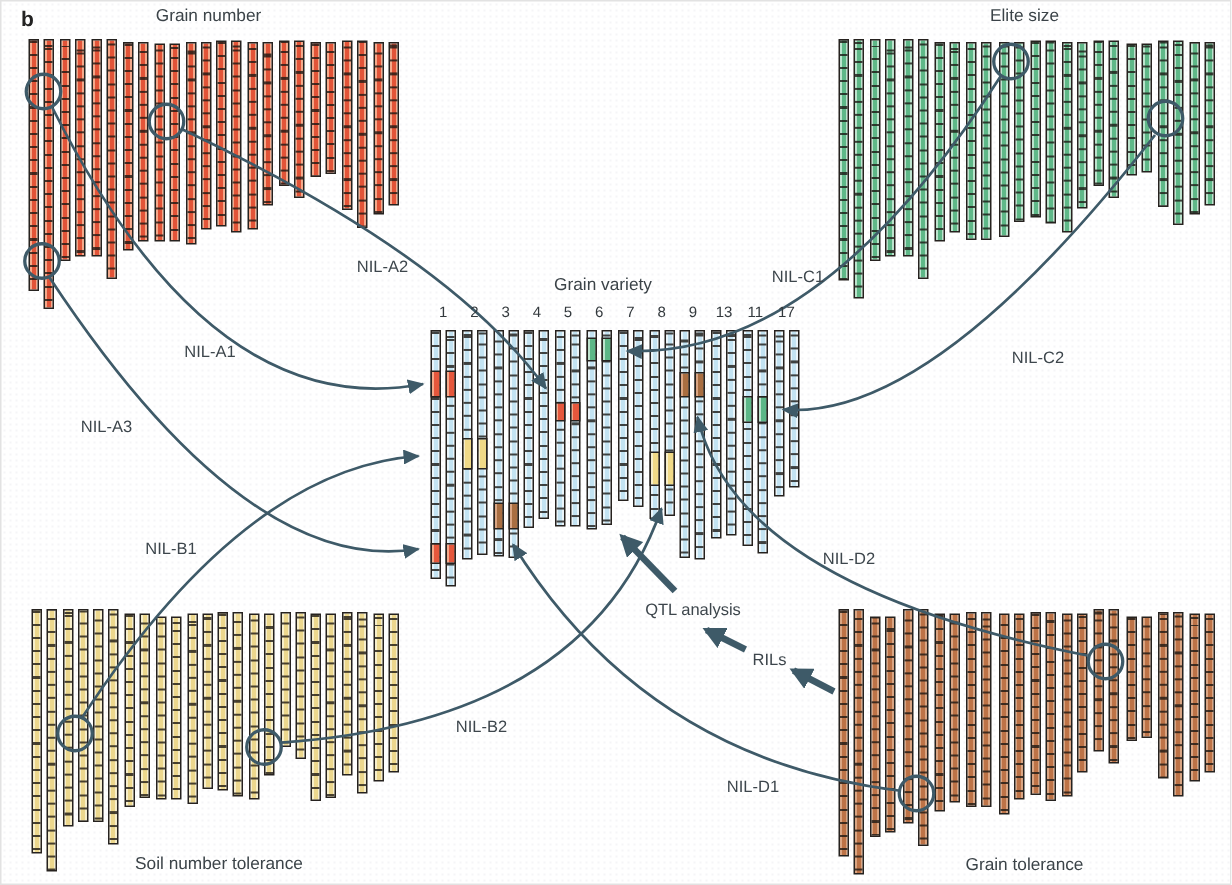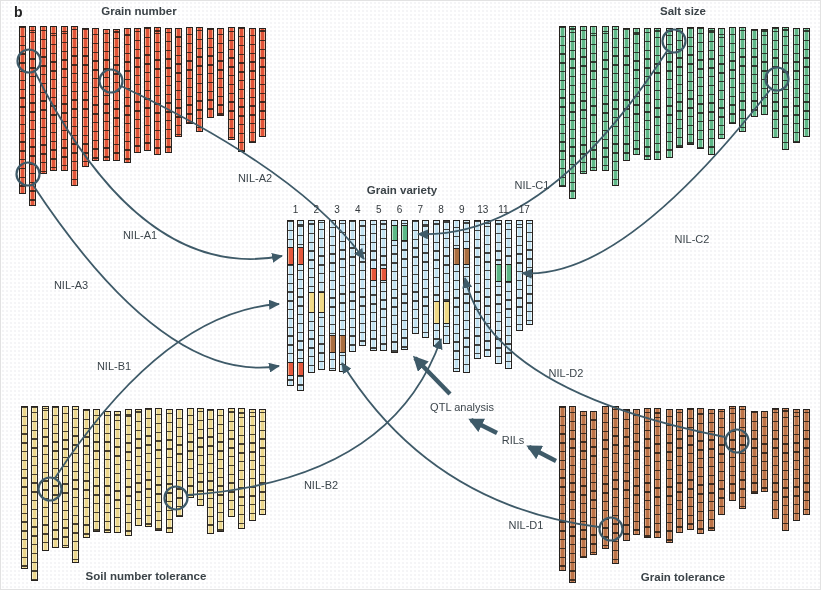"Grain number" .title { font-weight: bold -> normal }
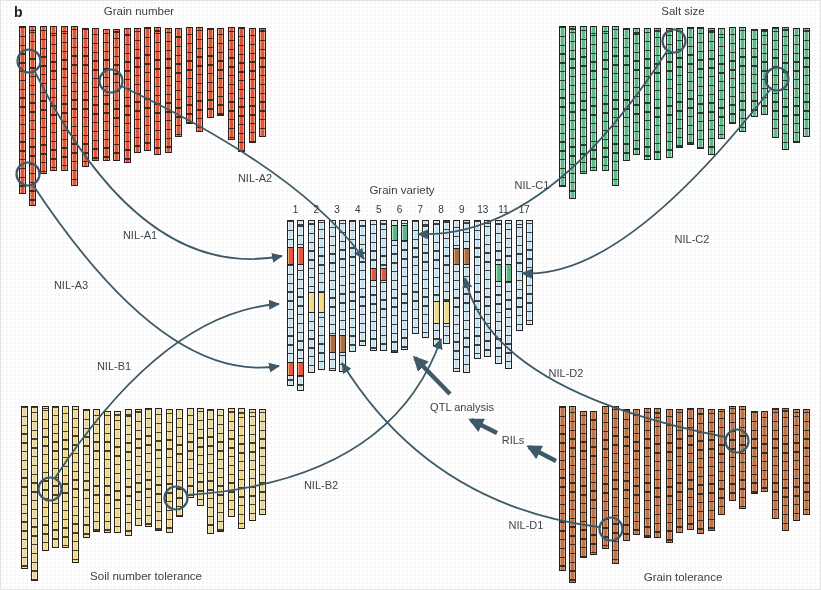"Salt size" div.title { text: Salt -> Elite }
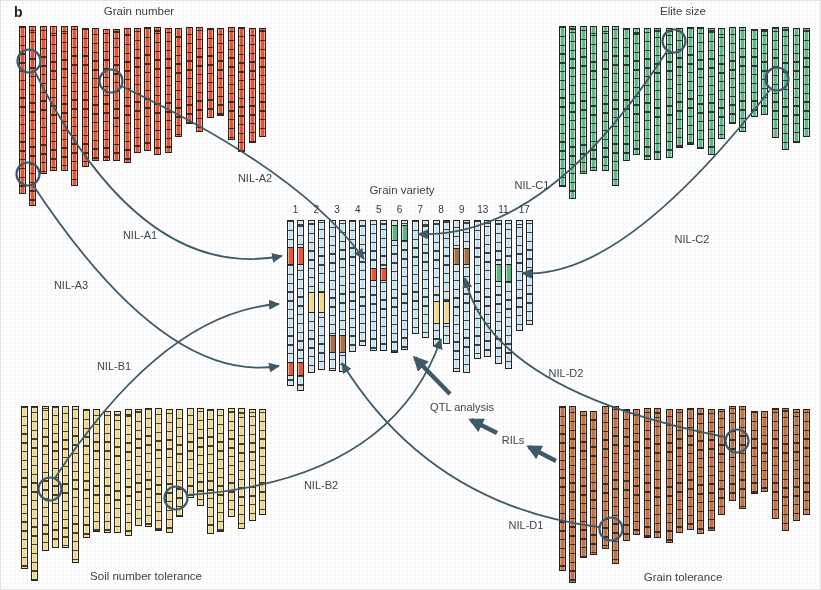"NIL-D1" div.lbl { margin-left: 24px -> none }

__________

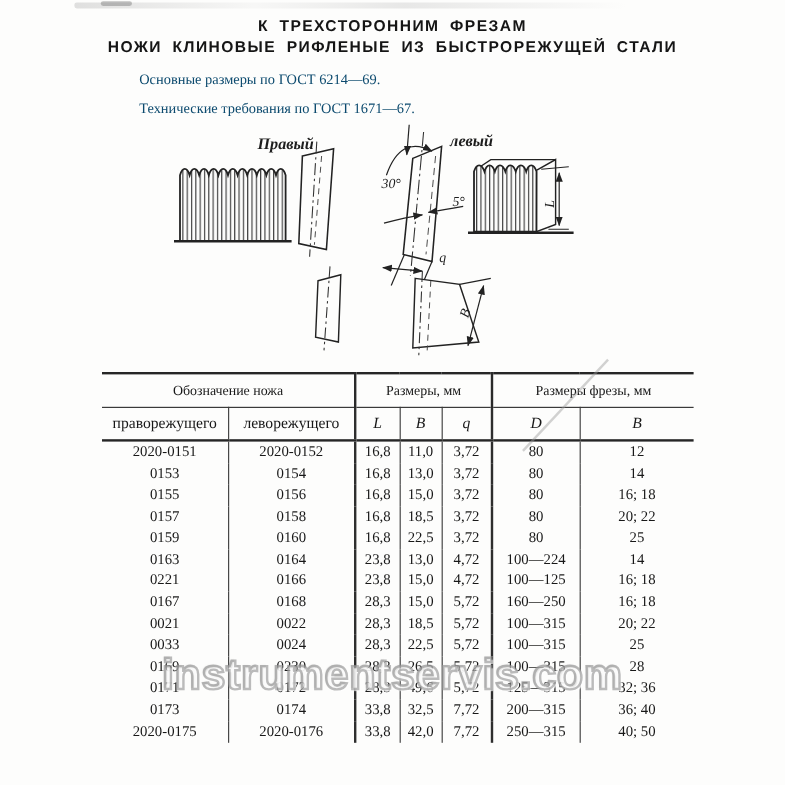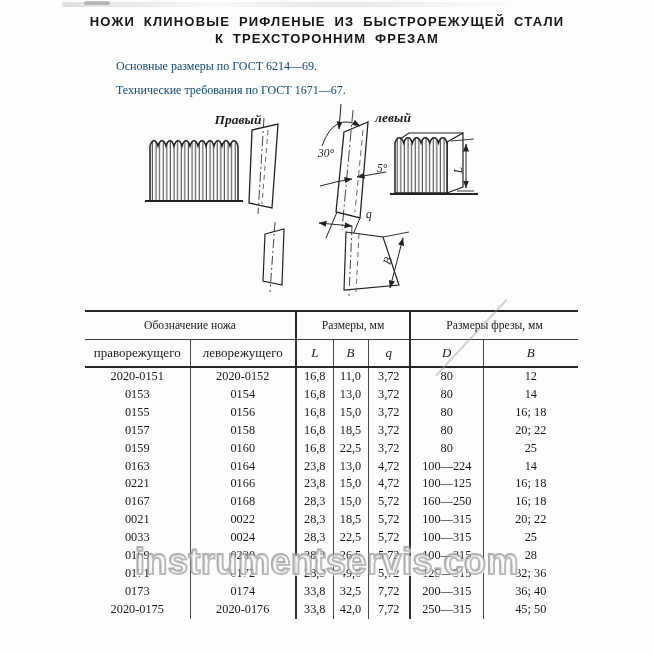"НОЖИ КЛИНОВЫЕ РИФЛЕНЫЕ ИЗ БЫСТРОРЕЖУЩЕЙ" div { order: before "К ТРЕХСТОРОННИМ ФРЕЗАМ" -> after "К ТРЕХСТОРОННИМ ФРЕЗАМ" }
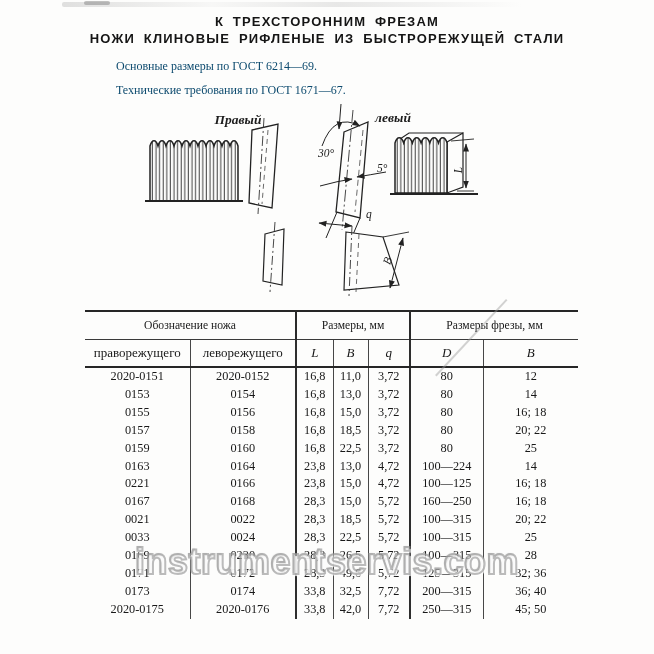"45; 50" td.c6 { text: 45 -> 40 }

__________

» **AIM OF THE TASK**: Only one stretch of the material above is wanted: the line containing "КЛИНОВЫЕ РИФЛЕНЫЕ ИЗ" through the line containing "text: 45 ->". Restate it word for word, minus the pictures.

» **RESPONSE TO THIS EXERCISE**:
"НОЖИ КЛИНОВЫЕ РИФЛЕНЫЕ ИЗ БЫСТРОРЕЖУЩЕЙ" div { order: before "К ТРЕХСТОРОННИМ ФРЕЗАМ" -> after "К ТРЕХСТОРОННИМ ФРЕЗАМ" }
"45; 50" td.c6 { text: 45 -> 40 }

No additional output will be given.